#### INPUT RECORDS

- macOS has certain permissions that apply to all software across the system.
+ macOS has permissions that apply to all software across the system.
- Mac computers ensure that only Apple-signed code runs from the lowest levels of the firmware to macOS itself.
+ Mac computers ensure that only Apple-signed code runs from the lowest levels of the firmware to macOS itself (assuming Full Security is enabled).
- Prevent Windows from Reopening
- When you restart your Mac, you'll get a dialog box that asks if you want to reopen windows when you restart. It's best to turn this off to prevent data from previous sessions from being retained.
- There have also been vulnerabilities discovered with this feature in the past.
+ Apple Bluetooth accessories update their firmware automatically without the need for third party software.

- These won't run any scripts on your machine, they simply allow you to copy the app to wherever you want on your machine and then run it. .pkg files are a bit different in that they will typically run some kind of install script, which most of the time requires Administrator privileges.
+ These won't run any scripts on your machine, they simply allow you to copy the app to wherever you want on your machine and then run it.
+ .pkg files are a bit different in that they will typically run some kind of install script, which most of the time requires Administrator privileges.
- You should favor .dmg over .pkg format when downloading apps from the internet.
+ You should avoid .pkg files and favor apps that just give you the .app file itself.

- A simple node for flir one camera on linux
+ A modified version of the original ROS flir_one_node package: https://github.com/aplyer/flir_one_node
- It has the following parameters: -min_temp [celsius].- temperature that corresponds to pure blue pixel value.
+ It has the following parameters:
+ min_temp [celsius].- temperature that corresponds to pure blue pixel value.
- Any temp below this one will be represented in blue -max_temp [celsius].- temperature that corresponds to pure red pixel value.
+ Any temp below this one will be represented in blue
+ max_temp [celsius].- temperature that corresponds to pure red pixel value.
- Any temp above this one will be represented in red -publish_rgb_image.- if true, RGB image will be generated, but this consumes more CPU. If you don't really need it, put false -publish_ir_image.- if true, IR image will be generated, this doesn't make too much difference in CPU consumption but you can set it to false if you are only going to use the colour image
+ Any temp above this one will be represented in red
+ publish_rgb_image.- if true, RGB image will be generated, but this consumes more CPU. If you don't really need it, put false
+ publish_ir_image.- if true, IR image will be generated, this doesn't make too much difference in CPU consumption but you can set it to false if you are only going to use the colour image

########

- WORK TO COMPLETE: Count how many lines above include the word "across" and answer with that figure only.

- ANSWER SECTION: 2